◆ **Requirement**
Please give the count of lines below with the string "none" in them, and no other words.

Data to examine section start

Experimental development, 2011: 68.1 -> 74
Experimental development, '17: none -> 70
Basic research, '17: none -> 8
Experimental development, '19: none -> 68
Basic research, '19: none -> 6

Data to examine section end
Data to examine section start

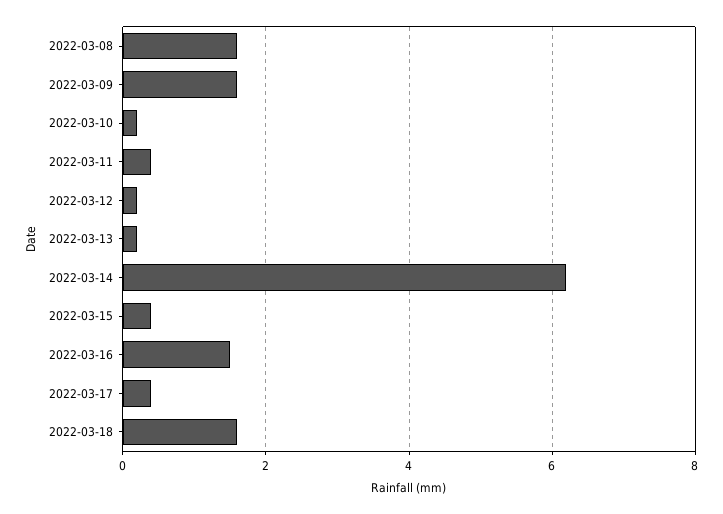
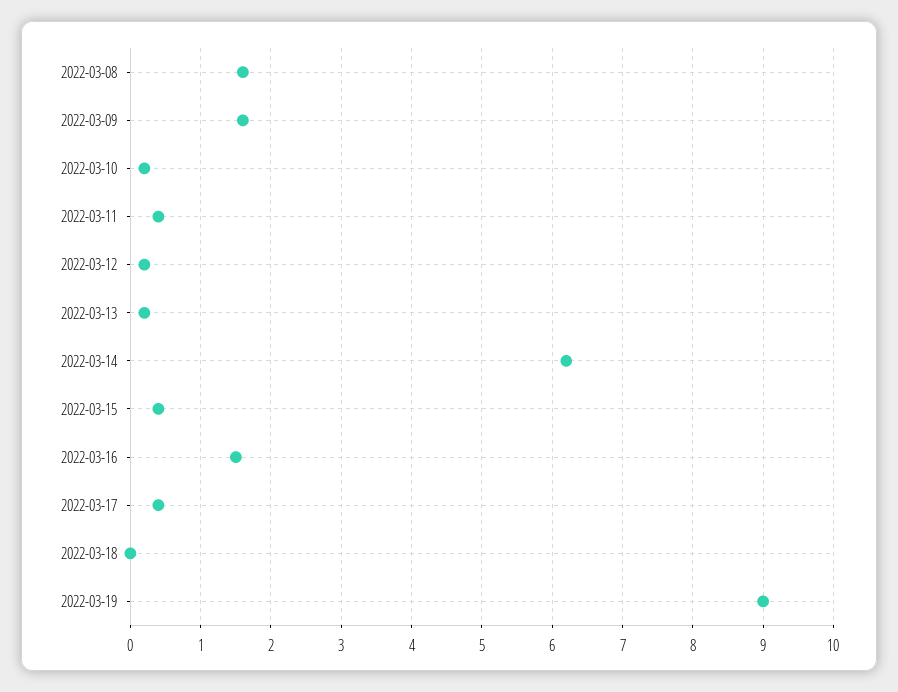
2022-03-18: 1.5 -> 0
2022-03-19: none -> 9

Data to examine section end

◆ **Solution to the exercise**
5